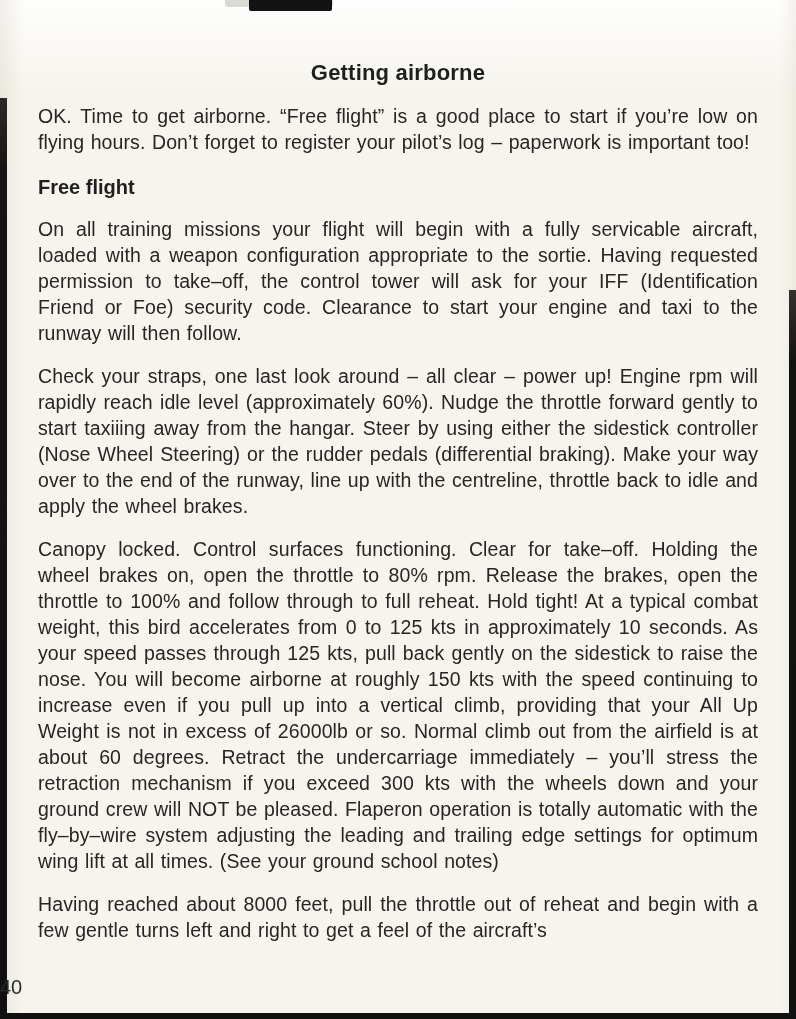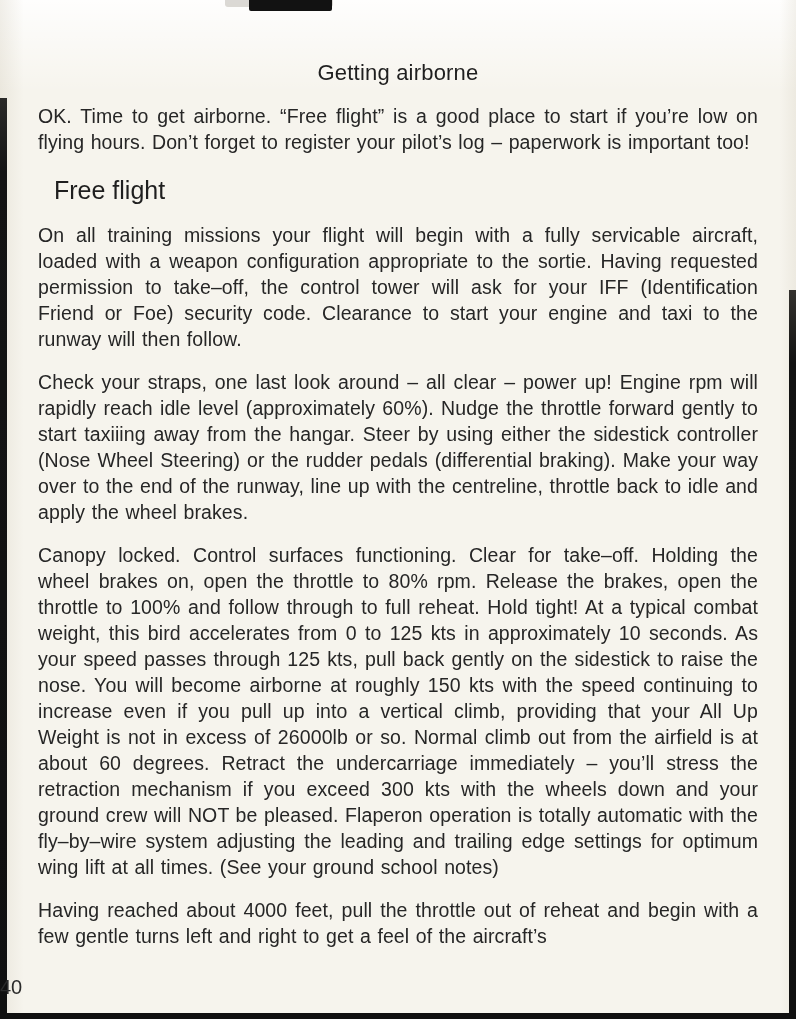--- a/index.html
+++ b/index.html
@@ -23,36 +23,36 @@
   .content {
     position: absolute;
     left: 38px;
     top: 0;
     width: 720px;
   }
   .doc-title {
     margin: 60px 0 0 0;
     text-align: center;
     font-size: 22px;
-    font-weight: normal;
+    font-weight: bold;
     letter-spacing: 0.2px;
     color: #1f1f1f;
   }
   .body-par {
     margin: 17px 0 0 0;
     font-size: 19.5px;
     line-height: 26px;
     text-align: justify;
     letter-spacing: 0.1px;
     word-spacing: 1px;
   }
   .section-heading {
-    margin: 21px 0 0 16px;
-    font-size: 25px;
-    font-weight: normal;
+    margin: 21px 0 0 0;
+    font-size: 20px;
+    font-weight: bold;
     color: #1f1f1f;
   }
   .page-number {
     position: absolute;
     left: 0;
     width: 100%;
     bottom: 20px;
     text-align: left;
     font-size: 20px;
     color: #2b2b2b;
@@ -119,18 +119,18 @@
     <p class="body-par">OK. Time to get airborne. “Free flight” is a good place to start if you’re low on flying hours. Don’t forget to register your pilot’s log – paperwork is important too!</p>
 
     <h2 class="section-heading">Free flight</h2>
 
     <p class="body-par">On all training missions your flight will begin with a fully servicable aircraft, loaded with a weapon configuration appropriate to the sortie. Having requested permission to take–off, the control tower will ask for your IFF (Identification Friend or Foe) security code. Clearance to start your engine and taxi to the runway will then follow.</p>
 
     <p class="body-par">Check your straps, one last look around – all clear – power up! Engine rpm will rapidly reach idle level (approximately 60%). Nudge the throttle forward gently to start taxiiing away from the hangar. Steer by using either the sidestick controller (Nose Wheel Steering) or the rudder pedals (differential braking). Make your way over to the end of the runway, line up with the centreline, throttle back to idle and apply the wheel brakes.</p>
 
     <p class="body-par">Canopy locked. Control surfaces functioning. Clear for take–off. Holding the wheel brakes on, open the throttle to 80% rpm. Release the brakes, open the throttle to 100% and follow through to full reheat. Hold tight! At a typical combat weight, this bird accelerates from 0 to 125 kts in approximately 10 seconds. As your speed passes through 125 kts, pull back gently on the sidestick to raise the nose. You will become airborne at roughly 150 kts with the speed continuing to increase even if you pull up into a vertical climb, providing that your All Up Weight is not in excess of 26000lb or so. Normal climb out from the airfield is at about 60 degrees. Retract the undercarriage immediately – you’ll stress the retraction mechanism if you exceed 300 kts with the wheels down and your ground crew will NOT be pleased. Flaperon operation is totally automatic with the fly–by–wire system adjusting the leading and trailing edge settings for optimum wing lift at all times. (See your ground school notes)</p>
 
-    <p class="body-par">Having reached about 4000 feet, pull the throttle out of reheat and begin with a few gentle turns left and right to get a feel of the aircraft’s</p>
+    <p class="body-par">Having reached about 8000 feet, pull the throttle out of reheat and begin with a few gentle turns left and right to get a feel of the aircraft’s</p>
   </div>
 
   <div class="page-number">40</div>
 
 </div>
 
 </body></html>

-------

**WHAT THE EXERCISE ASKS**
Please give an exact printout of all the records, pictures aside.

**WRITTEN REPLY**
--- a/index.html
+++ b/index.html
@@ -23,36 +23,36 @@
   .content {
     position: absolute;
     left: 38px;
     top: 0;
     width: 720px;
   }
   .doc-title {
     margin: 60px 0 0 0;
     text-align: center;
     font-size: 22px;
-    font-weight: normal;
+    font-weight: bold;
     letter-spacing: 0.2px;
     color: #1f1f1f;
   }
   .body-par {
     margin: 17px 0 0 0;
     font-size: 19.5px;
     line-height: 26px;
     text-align: justify;
     letter-spacing: 0.1px;
     word-spacing: 1px;
   }
   .section-heading {
-    margin: 21px 0 0 16px;
-    font-size: 25px;
-    font-weight: normal;
+    margin: 21px 0 0 0;
+    font-size: 20px;
+    font-weight: bold;
     color: #1f1f1f;
   }
   .page-number {
     position: absolute;
     left: 0;
     width: 100%;
     bottom: 20px;
     text-align: left;
     font-size: 20px;
     color: #2b2b2b;
@@ -119,18 +119,18 @@
     <p class="body-par">OK. Time to get airborne. “Free flight” is a good place to start if you’re low on flying hours. Don’t forget to register your pilot’s log – paperwork is important too!</p>
 
     <h2 class="section-heading">Free flight</h2>
 
     <p class="body-par">On all training missions your flight will begin with a fully servicable aircraft, loaded with a weapon configuration appropriate to the sortie. Having requested permission to take–off, the control tower will ask for your IFF (Identification Friend or Foe) security code. Clearance to start your engine and taxi to the runway will then follow.</p>
 
     <p class="body-par">Check your straps, one last look around – all clear – power up! Engine rpm will rapidly reach idle level (approximately 60%). Nudge the throttle forward gently to start taxiiing away from the hangar. Steer by using either the sidestick controller (Nose Wheel Steering) or the rudder pedals (differential braking). Make your way over to the end of the runway, line up with the centreline, throttle back to idle and apply the wheel brakes.</p>
 
     <p class="body-par">Canopy locked. Control surfaces functioning. Clear for take–off. Holding the wheel brakes on, open the throttle to 80% rpm. Release the brakes, open the throttle to 100% and follow through to full reheat. Hold tight! At a typical combat weight, this bird accelerates from 0 to 125 kts in approximately 10 seconds. As your speed passes through 125 kts, pull back gently on the sidestick to raise the nose. You will become airborne at roughly 150 kts with the speed continuing to increase even if you pull up into a vertical climb, providing that your All Up Weight is not in excess of 26000lb or so. Normal climb out from the airfield is at about 60 degrees. Retract the undercarriage immediately – you’ll stress the retraction mechanism if you exceed 300 kts with the wheels down and your ground crew will NOT be pleased. Flaperon operation is totally automatic with the fly–by–wire system adjusting the leading and trailing edge settings for optimum wing lift at all times. (See your ground school notes)</p>
 
-    <p class="body-par">Having reached about 4000 feet, pull the throttle out of reheat and begin with a few gentle turns left and right to get a feel of the aircraft’s</p>
+    <p class="body-par">Having reached about 8000 feet, pull the throttle out of reheat and begin with a few gentle turns left and right to get a feel of the aircraft’s</p>
   </div>
 
   <div class="page-number">40</div>
 
 </div>
 
 </body></html>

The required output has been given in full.